Un toucher vaginal sans lubrifiant peut être douloureux (et même avec) – ça n’en fait pas pour autant un acte délictueux à caractère sexuel. Mais pour une femme qui se fait examiner, c’est une honte que l’utilisation d’un lubrifiant soit laissée au bon vouloir de la conscience éthique du médecin.
Il est désespérant qu’aucune remise en question ne soit sortie des pratiques anti-éthique et illégales du corps médical en général durant la crise Covid. Par illégale, j’entends par exemple le fait de s’être soumis à l’injonction de vacciner tout le monde sans discrimination alors que le médecin doit recueillir un consentement libre après une solide information, chose qu’ordonne la loi sur la santé. Cette loi définit très précisément ce qu’est un consentement libre, c’est-à-dire qu’il ne doit être soumis à aucune pression. Qu’un gouvernement fasse passer des décrets qui sont contraires à la loi ou même des lois d’urgence ne fait pas du médecin quelqu’un d’excusable pour cette pratique (vu qu’une loi n’annule pas une autre loi, fût-elle d’urgence).
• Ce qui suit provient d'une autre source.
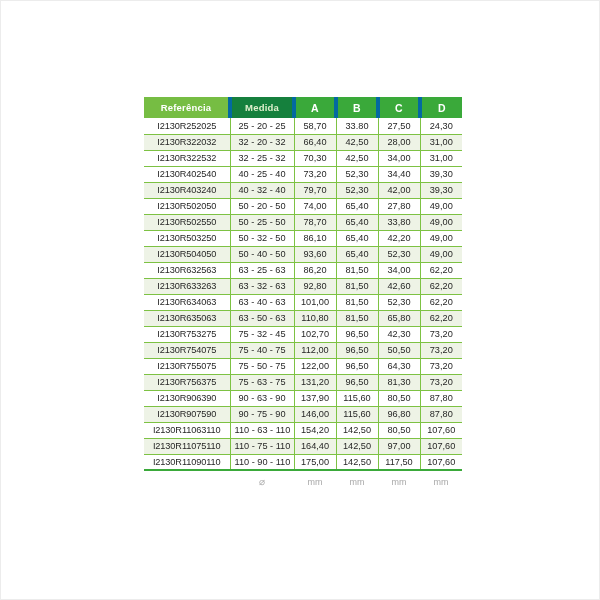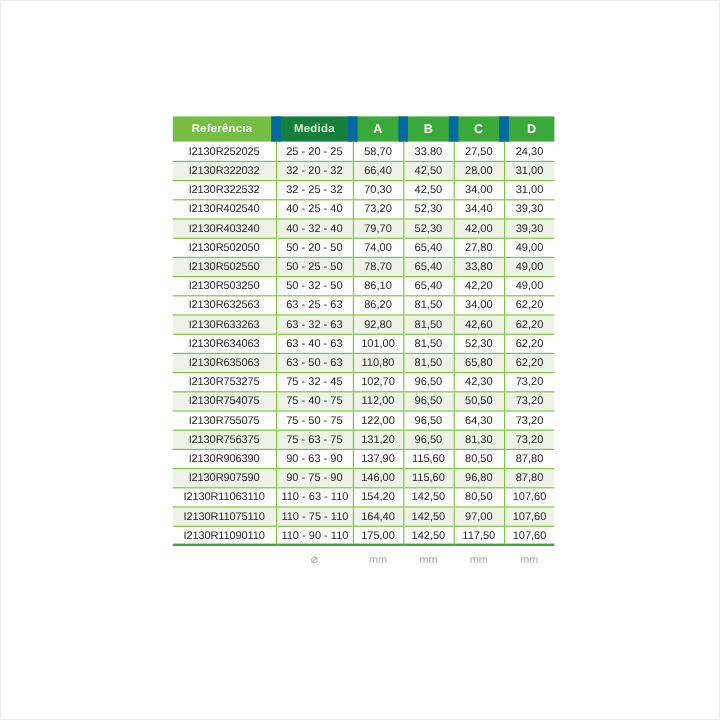--- a/index.html
+++ b/index.html
@@ -46,21 +46,21 @@
   
   thead th {
     padding: 0;
     height: 21px;
     font-size: 9.5px;
     font-weight: bold;
     color: #ffffff;
     text-align: center;
     vertical-align: middle;
     letter-spacing: 0.2px;
-    border-right: 8px solid #0369a1;
+    border-right: 4px solid #0369a1;
     box-sizing: border-box;
   }
   thead th.h-ref  { background: #76BD43; }
   thead th.h-med  { background: #15803d; color: #dff0cd; }
   thead th.h-abcd { background: #3AA93A; font-size: 10.5px; }
   thead th:last-child { border-right: none; }
 
   
   tbody td {
     height: 16px;
@@ -179,20 +179,28 @@
             <td>49,00</td>
           </tr>
           <tr class="row-odd">
             <td class="cell-ref">I2130R503250</td>
             <td>50 - 32 - 50</td>
             <td>86,10</td>
             <td>65,40</td>
             <td>42,20</td>
             <td>49,00</td>
           </tr>
+          <tr class="row-even">
+            <td class="cell-ref">I2130R504050</td>
+            <td>50 - 40 - 50</td>
+            <td>93,60</td>
+            <td>65,40</td>
+            <td>52,30</td>
+            <td>49,00</td>
+          </tr>
           <tr class="row-odd">
             <td class="cell-ref">I2130R632563</td>
             <td>63 - 25 - 63</td>
             <td>86,20</td>
             <td>81,50</td>
             <td>34,00</td>
             <td>62,20</td>
           </tr>
           <tr class="row-even">
             <td class="cell-ref">I2130R633263</td>

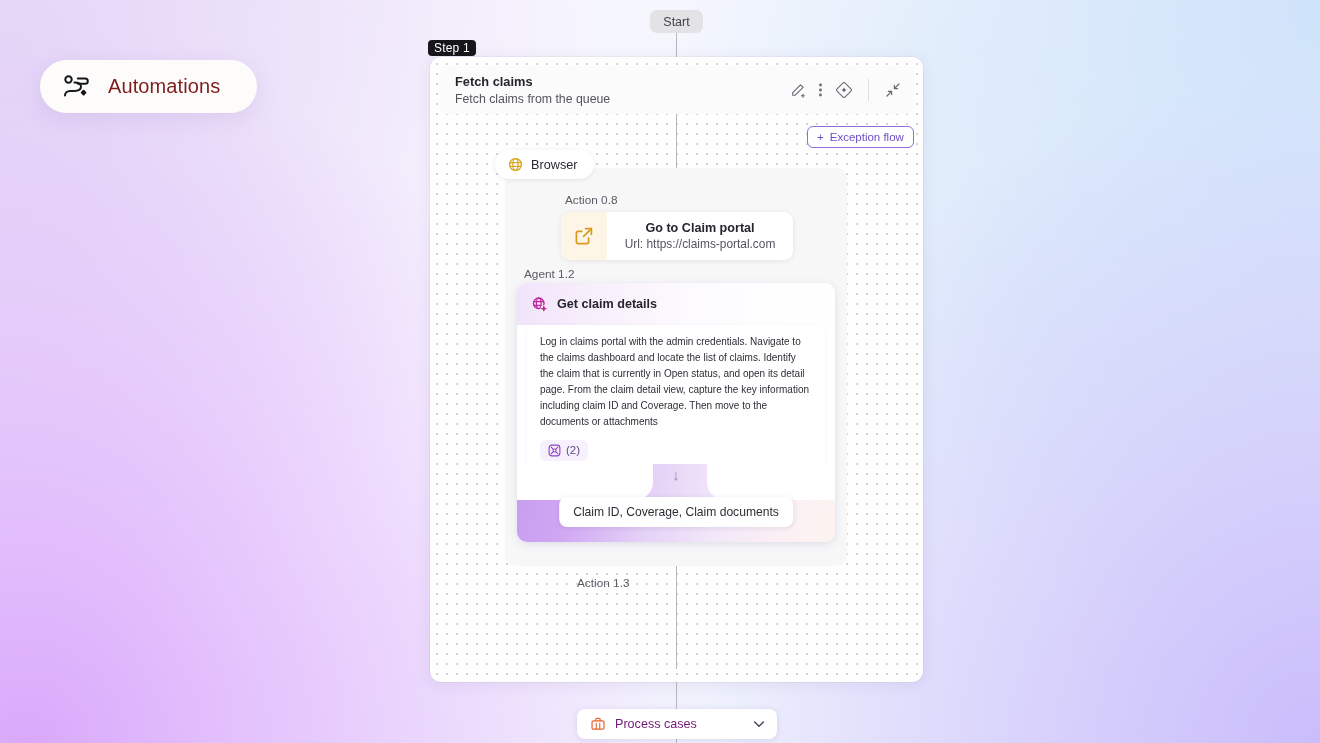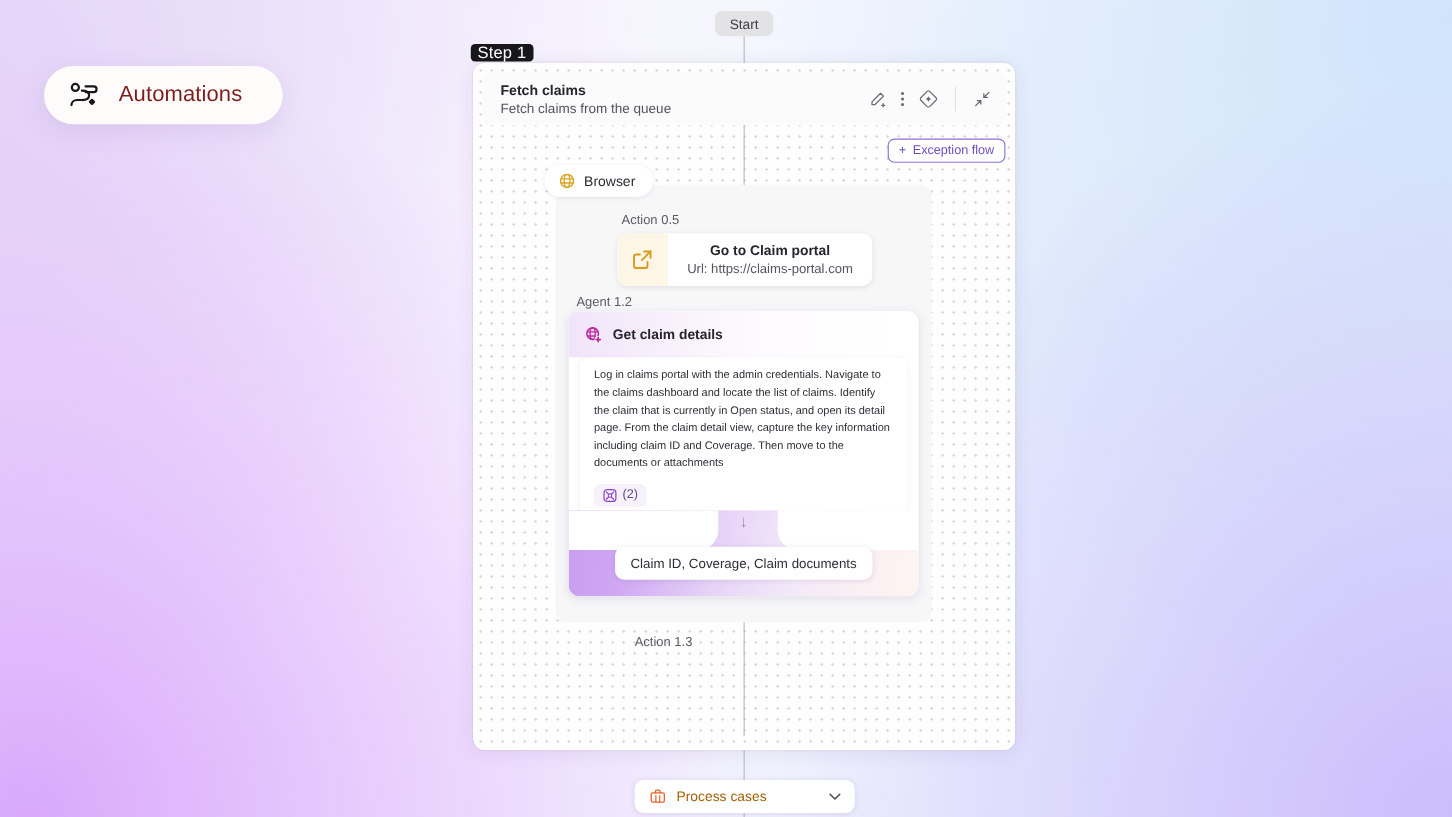--- a/index.html
+++ b/index.html
@@ -62,21 +62,21 @@
     font-size: 12.5px; color: #43414a;
   }
 
   .step-badge {
     position: absolute;
     left: 428px; top: 40px;
     height: 16px;
     background: #17161a;
     color: #fff;
     border-radius: 4px;
-    font-size: 15px;
+    font-size: 12px;
     display: flex; align-items: center;
     padding: 0 6px;
     letter-spacing: .2px;
     z-index: 6;
   }
 
   
   .step-card {
     position: absolute;
     left: 430px; top: 57px;
@@ -261,21 +261,21 @@
   
   .proc-sel {
     position: absolute;
     left: 577px; top: 709px;
     width: 200px; height: 30px;
     background: #ffffff;
     border-radius: 8px;
     display: flex; align-items: center;
     padding: 0 10px 0 13px;
     gap: 9px;
-    font-size: 12.6px; color: #a16207;
+    font-size: 12.6px; color: #701a75;
     box-shadow: 0 1px 6px rgba(70,50,110,.13);
     z-index: 5;
   }
   .proc-sel .chev { margin-left: auto; }
   svg { display: block; }
 </style>
 </head>
 <body>
 
 <div id="stage">
@@ -341,21 +341,21 @@
               <path d="M14 2 9.4 6.6M9.4 6.6h3.2M9.4 6.6V3.4" stroke="#6a6772" stroke-width="1.2" stroke-linecap="round" stroke-linejoin="round"></path>
             </svg>
           </span>
         </div>
       </div>
 
       <div class="vline" style="left:246px;top:57px;height:555px;"></div>
 
       <div class="browser-group dots" style="left:75px;top:111px;"></div>
 
-      <div class="sublabel" style="left:135px;top:136px;">Action 0.5</div>
+      <div class="sublabel" style="left:135px;top:136px;">Action 0.8</div>
       <div class="action-card" style="left:131px;top:155px;width:232px;height:48px;">
         <div class="ic" style="background:#fdf6e7;">
           <svg width="22" height="22" viewBox="0 0 22 22" fill="none">
             <path d="M12.6 3.6h5.8v5.8" stroke="#d99a1e" stroke-width="1.7" stroke-linecap="round" stroke-linejoin="round"></path>
             <path d="M18.4 3.6 10.6 11.4" stroke="#d99a1e" stroke-width="1.7" stroke-linecap="round"></path>
             <path d="M15.6 13.2v3.6a1.8 1.8 0 0 1-1.8 1.8H5.2a1.8 1.8 0 0 1-1.8-1.8V8.2a1.8 1.8 0 0 1 1.8-1.8h3.6" stroke="#d99a1e" stroke-width="1.7" stroke-linecap="round" stroke-linejoin="round"></path>
           </svg>
         </div>
         <div class="body">
           <div class="ttl">Go to Claim portal</div>

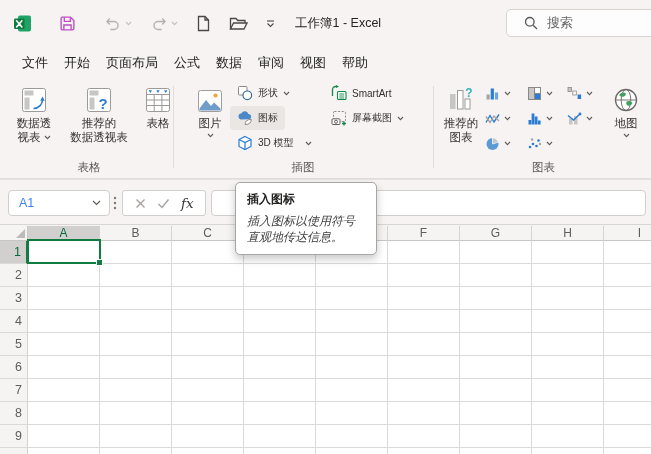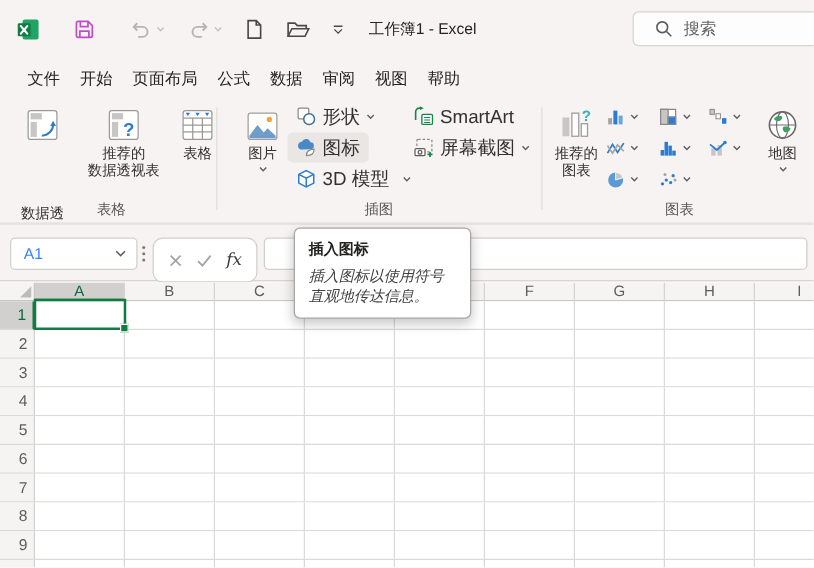--- a/index.html
+++ b/index.html
@@ -30,29 +30,29 @@
 
   
   .ribbon{position:absolute;top:78px;left:0;width:651px;height:101px;border-bottom:1px solid #e0ddda;box-sizing:border-box;}
   .rsep{position:absolute;top:8px;bottom:10px;width:1px;background:#e0ddda;}
   .rgroup{position:absolute;top:0;height:100px;}
   .glabel{position:absolute;bottom:3px;left:0;width:100%;text-align:center;font-size:11.5px;color:#5a5856;}
   .rbig{display:flex;flex-direction:column;align-items:center;text-align:center;font-size:11.5px;line-height:14px;color:#33312f;}
   .rbig .bicon{height:30px;display:flex;align-items:flex-end;justify-content:center;margin-top:3px;margin-bottom:3px;}
   .rbig .chevb{margin-top:3px;}
   .rbigrow{position:absolute;left:4px;top:2px;display:flex;gap:2px;}
-  .rsm{position:absolute;height:24px;display:flex;align-items:center;gap:5px;padding:0 7px;font-size:15px;color:#33312f;border-radius:4px;white-space:nowrap;}
+  .rsm{position:absolute;height:24px;display:flex;align-items:center;gap:5px;padding:0 7px;font-size:10px;color:#33312f;border-radius:4px;white-space:nowrap;}
   .rsm.hovered{background:#e9e6e4;}
   .cbtn{position:absolute;height:18px;display:flex;align-items:center;gap:4px;}
 
   
   .fbar{position:absolute;top:179px;left:0;width:651px;height:46px;border-top:1px solid #e6e3e1;border-bottom:1px solid #d8d6d4;box-sizing:border-box;}
   .namebox{position:absolute;left:8px;top:10px;width:102px;height:26px;box-sizing:border-box;background:#fff;border:1px solid #d1cfcd;border-radius:4px;display:flex;align-items:center;padding:0 8px 0 10px;font-size:12.5px;color:#3b82f6;justify-content:space-between;}
   .fdots{position:absolute;left:113px;top:16px;}
-  .fxgroup{position:absolute;left:122px;top:10px;width:84px;height:36px;box-sizing:border-box;background:#fff;border:1px solid #d1cfcd;border-radius:8px;display:flex;align-items:center;justify-content:space-around;padding:0 6px;}
+  .fxgroup{position:absolute;left:122px;top:10px;width:84px;height:26px;box-sizing:border-box;background:#fff;border:1px solid #d1cfcd;border-radius:3px;display:flex;align-items:center;justify-content:space-around;padding:0 6px;}
   .fxgroup .fxb{display:flex;align-items:center;justify-content:center;width:22px;height:22px;}
   .fx{font-family:"DejaVu Serif",serif;font-style:italic;font-size:13.5px;color:#3b3a39;}
   .finput{position:absolute;left:211px;top:10px;right:5px;height:26px;box-sizing:border-box;background:#fff;border:1px solid #d1cfcd;border-radius:4px;}
 
   
   #grid{position:absolute;top:226px;left:0;width:651px;height:228px;overflow:hidden;background:#fff;}
   .hrow{display:flex;height:15px;}
   .corner{width:28px;flex:none;position:relative;background:#f5f4f3;border-right:1px solid #c9c7c5;border-bottom:1px solid #c9c7c5;box-sizing:border-box;}
   .corner::after{content:"";position:absolute;right:2px;bottom:2px;width:0;height:0;border-left:9px solid transparent;border-bottom:9px solid #bdbbb9;}
   .colh{width:72px;flex:none;display:flex;align-items:center;justify-content:center;font-size:12px;color:#5f5d5b;background:#f5f4f3;border-right:1px solid #d5d3d1;border-bottom:1px solid #c9c7c5;box-sizing:border-box;}
@@ -150,21 +150,21 @@
   <div class="tab">数据</div>
   <div class="tab">审阅</div>
   <div class="tab">视图</div>
   <div class="tab">帮助</div>
 </div>
 
 <div class="ribbon">
 
   <div class="rgroup" style="left:4px;width:170px;">
     <div class="rbigrow">
-      <div class="rbig" style="width:52px;gap:48px;">
+      <div class="rbig" style="width:52px;">
         <span class="bicon">
           <svg width="26" height="26" viewBox="0 0 26 26">
             <rect x="1.5" y="1.5" width="23" height="23" rx="2" fill="#ffffff" stroke="#9c9a98"></rect>
             <rect x="3.5" y="3.5" width="9" height="5" fill="#c8c6c4"></rect>
             <rect x="3.5" y="10.5" width="5" height="12" fill="#c8c6c4"></rect>
             <path d="M12.5 21.5 a9 9 0 0 0 9 -9" fill="none" stroke="#2b7cd3" stroke-width="1.6"></path>
             <path d="M21.5 9.5 l2.3 4.2 l-4.6 0 z" fill="#2b7cd3"></path>
           </svg>
         </span>
         <span>数据透</span>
Qu’une pandémie soit quelque chose d’inattendu et d’exceptionnel n’est en rien une excuse. Si en tant d’années d’études un médecin ne s’est jamais posé la question d’une pandémie et de son propre comportement de praticien face à cet événement singulier, dont l’arrivée certaine a été forcément annoncée en cours (j’ai vu de multiples exemples de cours abordant la question), on est en droit de se poser des questions sur l’éthique des médecins… à laquelle vous voulez donc confier le patient.
Bien sûr, on peut penser que la majorité des médecins ont des valeurs éthiques fortes (la crise Covid a montré que non selon moi). Mais si 5 % des médecins sont non éthiques, vous dites quoi à leurs patients ? Qu’ils n’ont pas eu de chance ?
Ce billet est courageux, car il risque d’être mal interprété. Pourtant, quelle belle analyse. Le médecin, le soigné,qu’il soit elle ou il, devraient tirer de ce texte un questionnement constructif.
Je crois savoir que l’hystérie, à la suite de quelles pressions(?), n’existe plus.
Je me souviens de mes manuels de psychiatrie quand j’étais étudiant : un chapitre était consacré à l’hystérie, au même titre qu’aux autres pathologies.
Et je pense aussi à l’œuvre de Charcot.
Mais sans doute devrais-je ne pas me souvenir et ne pas penser…
Question!
Est-ce que l’hystérie est le seul moyen de s’exprimer pour se faire entendre ???